What you will do: Search the records below for "tlabel"; copy each line that has it.

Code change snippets
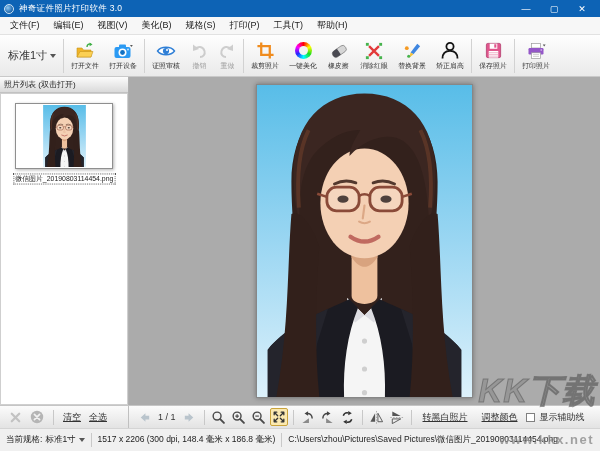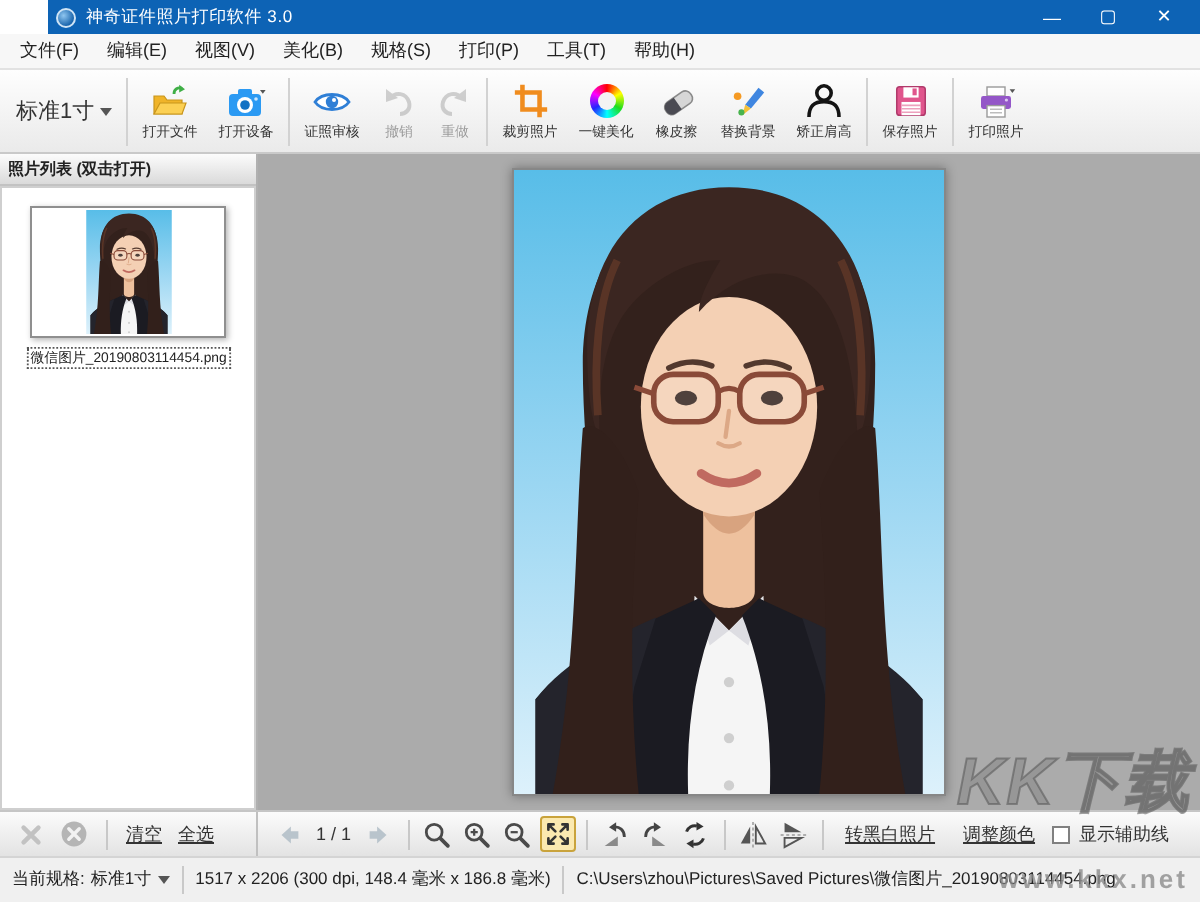--- a/index.html
+++ b/index.html
@@ -8,7 +8,7 @@
   #app { width:600px; height:451px; position:relative; background:#fff; overflow:hidden; user-select:none; }
 
   
-  .titlebar { height:17px; background:#0d63b5; display:flex; align-items:center; padding:0 4px; color:#fff;margin-left:24px; }
+  .titlebar { height:17px; background:#0d63b5; display:flex; align-items:center; padding:0 4px; color:#fff; }
   .app-icon { width:10px; height:10px; border-radius:50%; background:radial-gradient(circle at 35% 35%, #8fc6f0, #1b66ad 70%); border:1px solid #cfe4f5; flex:0 0 auto; }
   .title-text { font-size:8.5px; margin-left:5px; white-space:nowrap; letter-spacing:.3px; }
   .win-controls { margin-left:auto; display:flex; height:100%; }

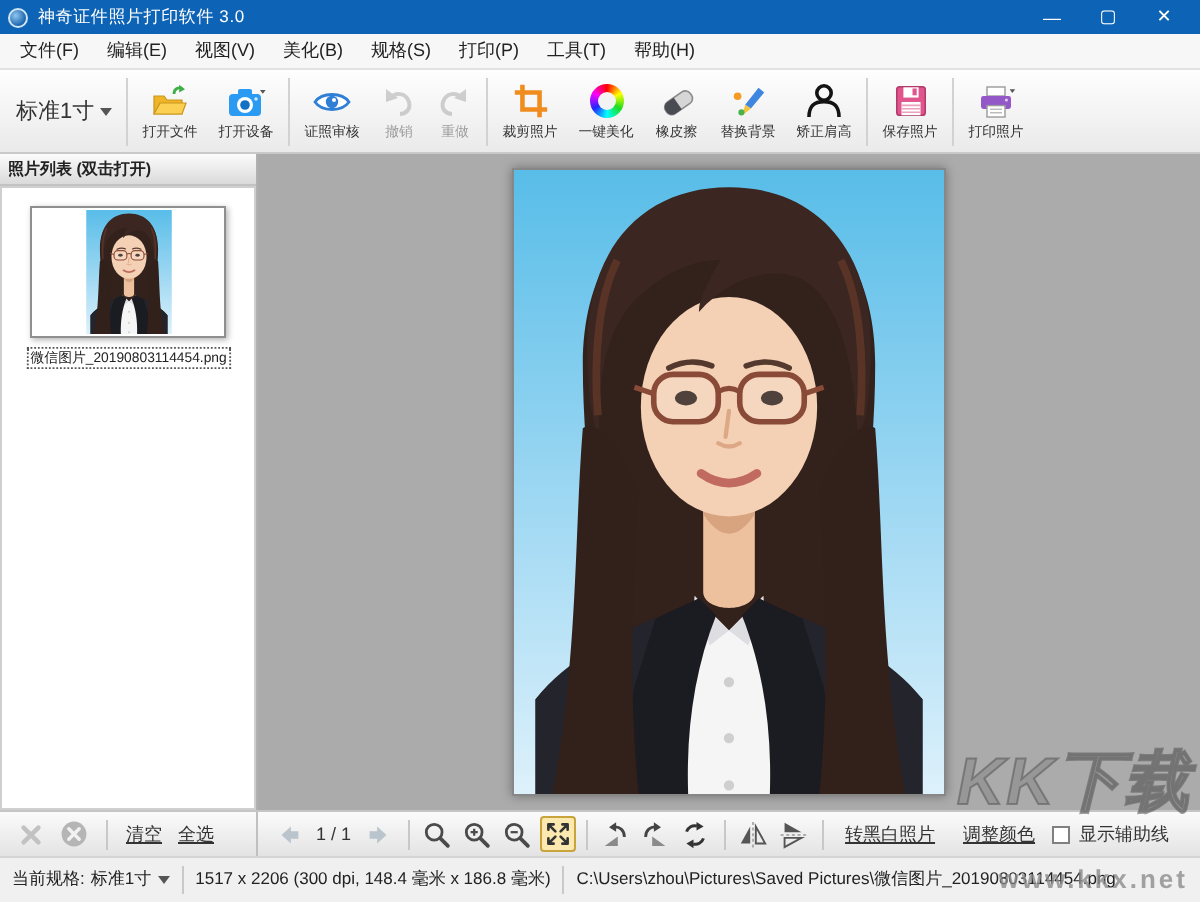--- a/index.html
+++ b/index.html
@@ -232,6 +232,18 @@
       <span class="tlabel">橡皮擦</span>
     </div>
 
+    <div class="tbtn">
+      <span class="ticon">
+        <svg viewBox="0 0 20 20" width="18" height="18">
+            <path d="M4.5,4.5 L15.5,15.5 M15.5,4.5 L4.5,15.5" stroke="#e23a3a" stroke-width="2.6"></path>
+            <rect x="1" y="1" width="3.2" height="3.2" fill="#47b34d"></rect>
+            <rect x="15.8" y="1" width="3.2" height="3.2" fill="#47b34d"></rect>
+            <rect x="1" y="15.8" width="3.2" height="3.2" fill="#47b34d"></rect>
+            <rect x="15.8" y="15.8" width="3.2" height="3.2" fill="#47b34d"></rect>
+          </svg>
+      </span>
+      <span class="tlabel">消除红眼</span>
+    </div>
 
     <div class="tbtn">
       <span class="ticon">

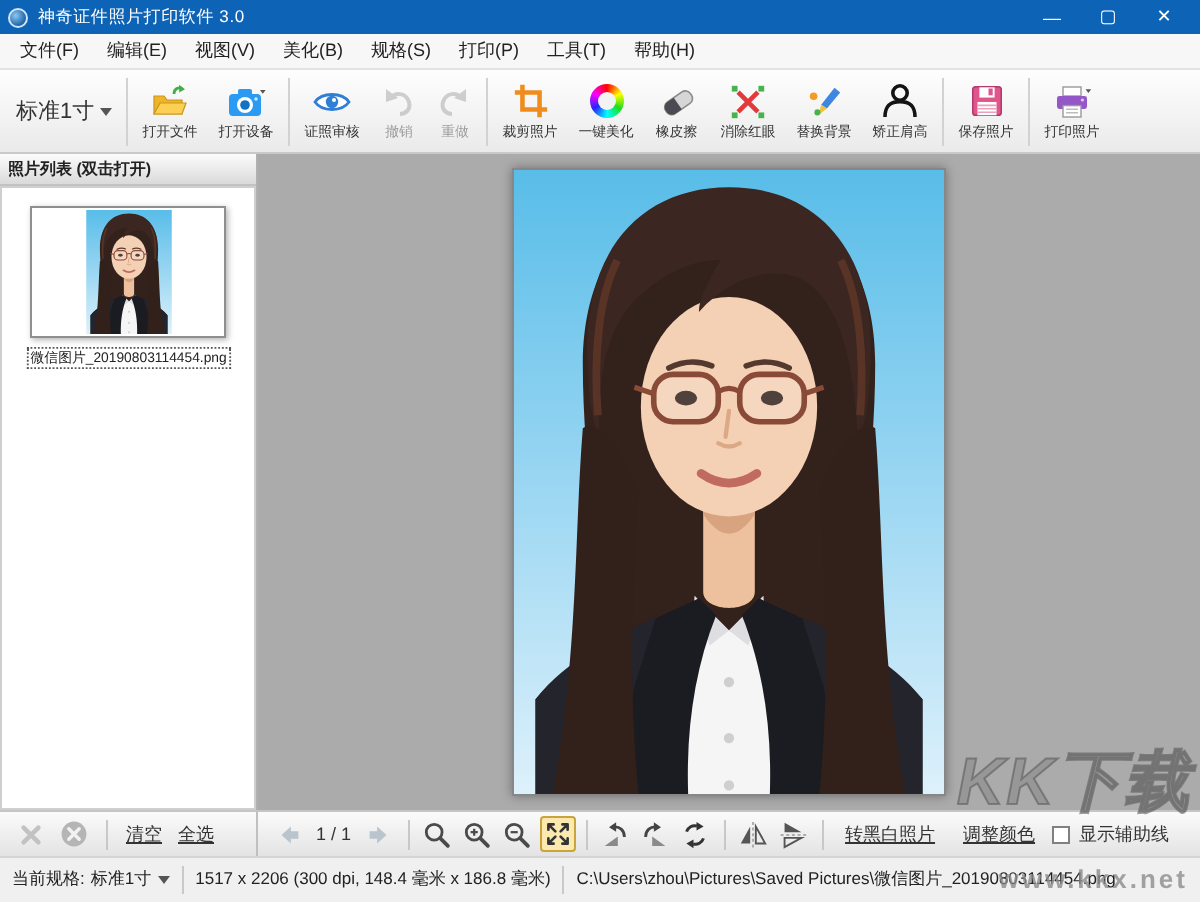--- a/index.html
+++ b/index.html
@@ -36,7 +36,7 @@
   
   .main { height:328px; display:flex; }
   .left-panel { width:129px; flex:0 0 auto; background:#ebebeb; border-right:1px solid #b0b0b0; display:flex; flex-direction:column; }
-  .panel-header { height:16px; background:linear-gradient(#fcfcfc,#dadada); border-bottom:1px solid #c2c2c2; font-size:8px; font-weight:bold; color:#222; display:flex; align-items:center; padding-left:4px; white-space:nowrap; }
+  .panel-header { height:16px; background:linear-gradient(#fcfcfc,#dadada); border-bottom:1px solid #c2c2c2; font-size:8px; font-weight:normal; color:#222; display:flex; align-items:center; padding-left:4px; white-space:nowrap; }
   .panel-list { flex:1; background:#fff; border:1px solid #cfcfcf; margin:0; padding-top:9px; display:flex; flex-direction:column; align-items:center; overflow:hidden; }
   .thumb-card { width:98px; height:66px; background:#fff; border:1px solid #8f8f8f; box-shadow:1px 1px 3px rgba(0,0,0,.3); display:flex; align-items:center; justify-content:center; }
   .thumb-card svg { display:block; }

Task result:
       <span class="tlabel">橡皮擦</span>
+      <span class="tlabel">消除红眼</span>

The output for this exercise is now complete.